Her fingers tensed, then eased. "Good."

Yaozu's gaze cut across him in the dark: don't lie to yourself about the cost. Mingyu tipped the barest nod: I won't.

She shifted, and the braid at her nape dragged soft across his wrist.

"I meant what I told them," she said, voice thinning to honesty. "This house can't be a corridor where everyone waits in turns. I want arms waiting when I come back from breaking the world into smaller problems. I want laughter that isn't a weapon. Eventually, I want—" She stopped, as if the word were a step over water.

"More children," Mingyu finished for her, gentle.

"Yes." Barely a breath. "Not to make heirs, not out of obligation… but to make a family."

"Then that's the map," Yaozu said, uncharacteristically plain. "We walk it. If any of us start acting like guards instead of husbands, she'll kick us until we remember."

"Consider yourselves warned," she mumbled, and Mingyu felt the smile shape itself against him.

A coal settled; Shadow's ear twitched; a lantern hook outside tapped its new brass impatiently and went still. The room held.

"Tell me 'now' when it's too much," Mingyu asked into her hair. "Don't make me wait for 'later.'"

"Tell me when I'm scaring you," she returned. "Don't make me guess."

"You don't scare me," Yaozu snorted softly.

"You're the only one I believe when he says that," she answered, and it pleased him more than a title ever had.
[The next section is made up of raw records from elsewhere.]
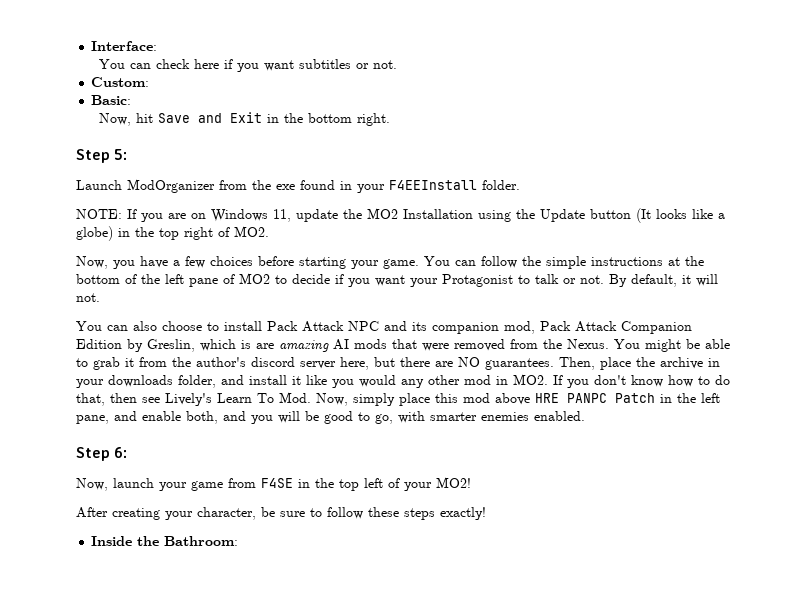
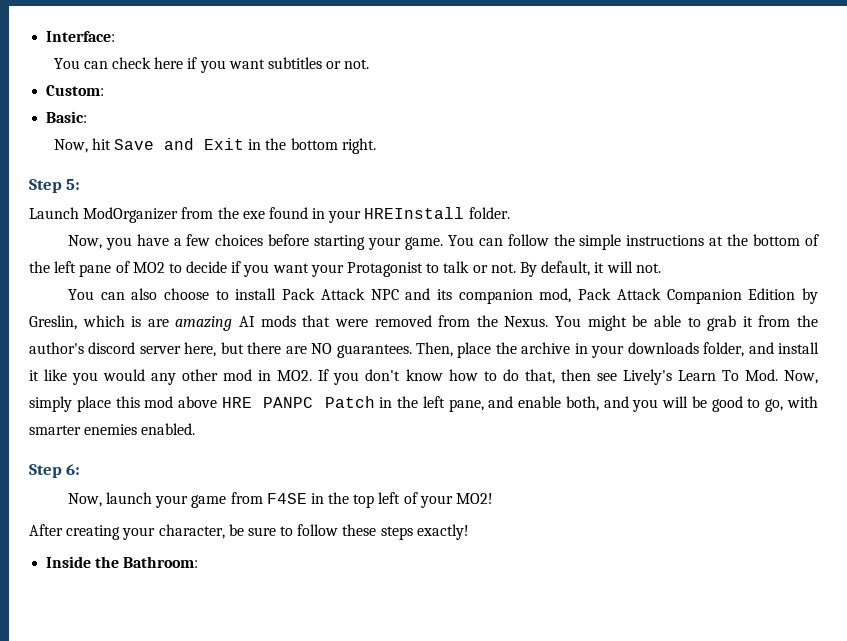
[389,180,477,190] F4EEInstall -> [364,207,465,219] HREInstall
[76,208,725,223] [76,226,269,241] // NOTE: If you are on Windows 11, update the MO2 Installation using the Update button (It looks like a globe) in the top right of MO2. -> (510, 213) none

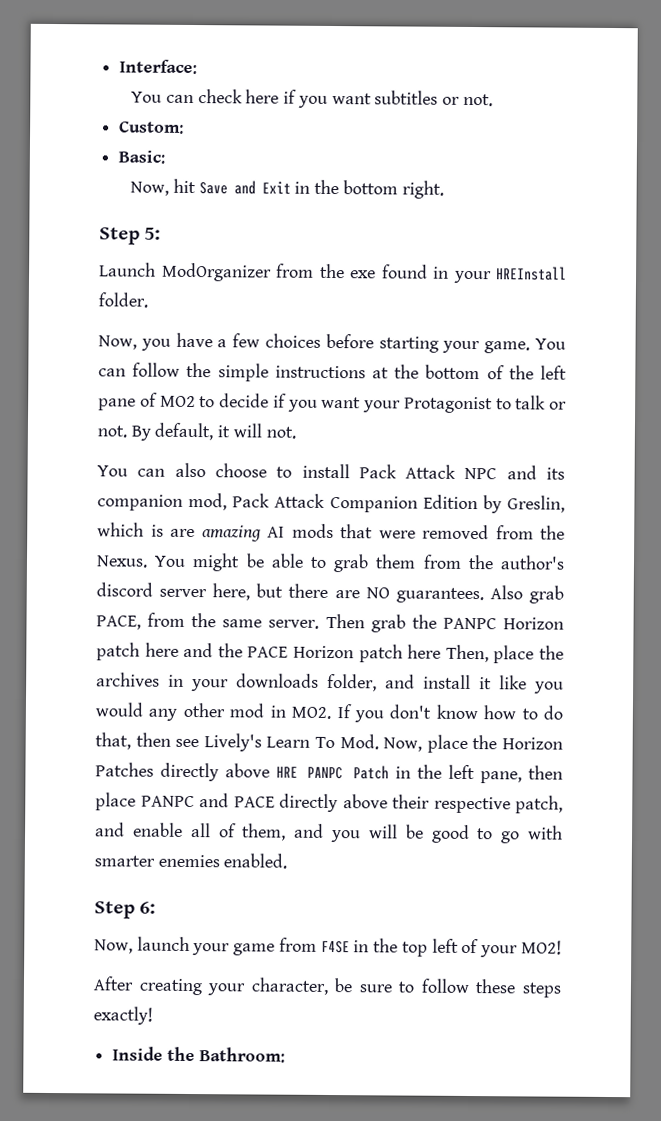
[742,316,753,327] it -> [375,554,417,569] them
(412, 351) none -> [489,585,564,604] [96,612,564,633] [96,642,442,663] Also grab PACE, from the same server. Then grab the PANPC Horizon patch here and the PACE Horizon patch here
[521,342,571,354] archive -> [96,672,160,687] archives
[29,396,174,412] simply place this mod -> [426,734,563,753] [95,762,220,782] place the Horizon Patches directly
[488,396,599,411] and enable both, -> [528,765,563,780] [95,792,563,814] [95,822,287,841] then place PANPC and PACE directly above their respective patch, and enable all of them,
[765,399,784,412] go, -> [500,831,521,844] go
She slid one hand free long enough to find Mingyu's jaw; her thumb traced the line where ink would never stain and stopped, satisfied. "Thank you for herding them," she added, finally opening her eyes. "I would have let them orbit forever and called it fate."

"I prefer gravity," he said.

"Bossy," she repeated, content now.

"Effective," he insisted, and she huffed again—the sound that had almost been laughter and finally was.

Lin Wei murmured through a dream; Shadow's tail thumped once like a gavel. Xinying's lashes lowered and didn't rise. Yaozu's palm stayed at the hinge of her wrist, a weight that told the night where it could not press. Mingyu kept counting without thinking about it: her breaths; the boy's; the single step outside that paused, respected the threshold, and moved on.

"Tea," he promised into the dim, already picturing steam at her mouth before anyone brought her the first problem, "and then trouble."

"And then pears," Yaozu added, because Deming would bully fruit into her hand at dawn and pretend it was discipline.

"And then whatever you point at," Mingyu finished, closing his eyes as her weight settled completely—not surrender, not defeat, just the exact load a life should put on a man who had chosen it.

A runner's tread passed far down a corridor, efficient and unalarmed. No one reached the door. No one dared. Xinying's hand loosened one last time; the ink on her thumb smudged onto his sleeve like a signature.

He let the last of his wakefulness go with it. If something needed him, Yaozu would hear it first. If something needed steel, Longzi's maps were already teaching hinges new names.

If something needed a joke that didn't cost blood, Yizhen would find it between bowls. If something needed refusal, Deming would hand it a pear and send it away.

Mingyu's mouth brushed her hair, a private vow no minister would ever record.